Choose the voice, language, and model

Studio voice, language, and model controls

Use Voice Speaker to choose the voice identity. Built-in voices are good for fast production work. Cloned and saved voices are better when the output must match a specific speaker or brand voice.

Use Language as the main language hint for synthesis. The model list and language choices work together, so choose a model that supports the language you want before generating.

Use Model to choose the speech engine. Pocket TTS is the fastest starting point. Qwen3 TTS is useful for multilingual cloned-voice work. Chatterbox and Chatterbox Turbo are useful when the delivery needs more expression. VoxCPM is useful for premium English voice-clone quality.

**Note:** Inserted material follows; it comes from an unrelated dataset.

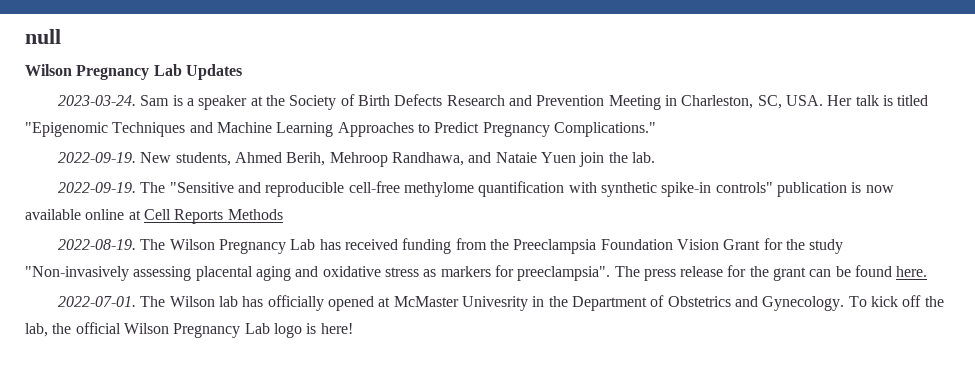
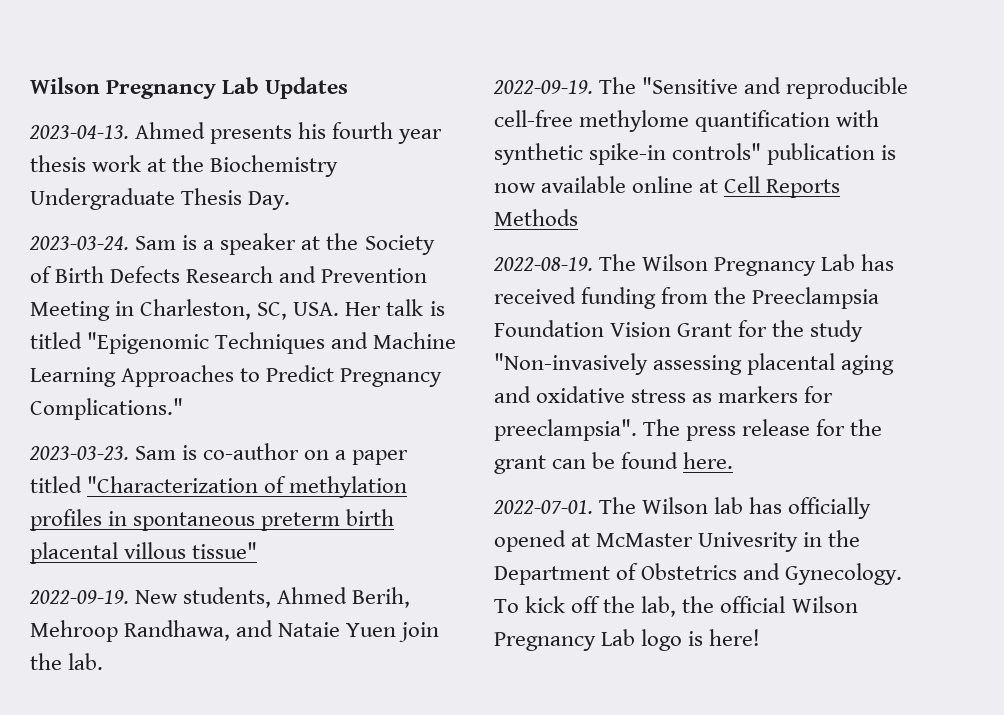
- null
+ 2023-04-13. Ahmed presents his fourth year thesis work at the Biochemistry Undergraduate Thesis Day.
+ 2023-03-23. Sam is co-author on a paper titled "Characterization of methylation profiles in spontaneous preterm birth placental villous tissue"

For a first pass, keep defaults and generate a short sample. If the voice, language, or model choice is wrong, settings will not fix the job. Change the voice or model first, then tune settings only after the basic result is close.

Generate a voiceover

Studio script editor and generate button

Open Studio from the sidebar, or select Use in Studio from a voice in Voice Lab.
Choose the Voice Speaker.
Choose the Language.
Choose the generation Model.
Open the Text tab.
Type or paste the script.
Use [PAUSE] for a default pause, or [PAUSE:0.6] for a specific pause length.
Select Generate, or press Command + Enter.

Use the Generate button after the voice, language, model, and script are ready.

Review the first sample

Listen to the first sample before changing several settings. Decide which problem you are solving:

If the speaker identity is wrong, choose a different voice or improve the clone.
If words are in the wrong language, check Language and the selected model.
If words are missing or cut off, shorten the test text or increase the model's length setting when available.
If the voice is right but too fast or too slow, adjust speed or pacing.
If the voice is right but the performance is flat, use an emotion style or a more expressive model.

Keep a short approved sample in the Audio Library when you find a good setup. It becomes a reference for future runs.

Work with longer scripts

Studio Text and Segments tabs

Use the Segments tab when a script is easier to manage in parts. Segments are useful for long narration, dialogue-style reads, or scripts where you want each line reviewed separately before generation.

Start in the Text tab when the script is short. Switch to Segments when you need more control over structure.

Use pause tags inside the text when you want the voice to breathe naturally:

[PAUSE] adds a normal pause.
[PAUSE:0.6] adds a pause of about 0.6 seconds.
Longer pauses can help chapter breaks, scene changes, and callouts feel intentional.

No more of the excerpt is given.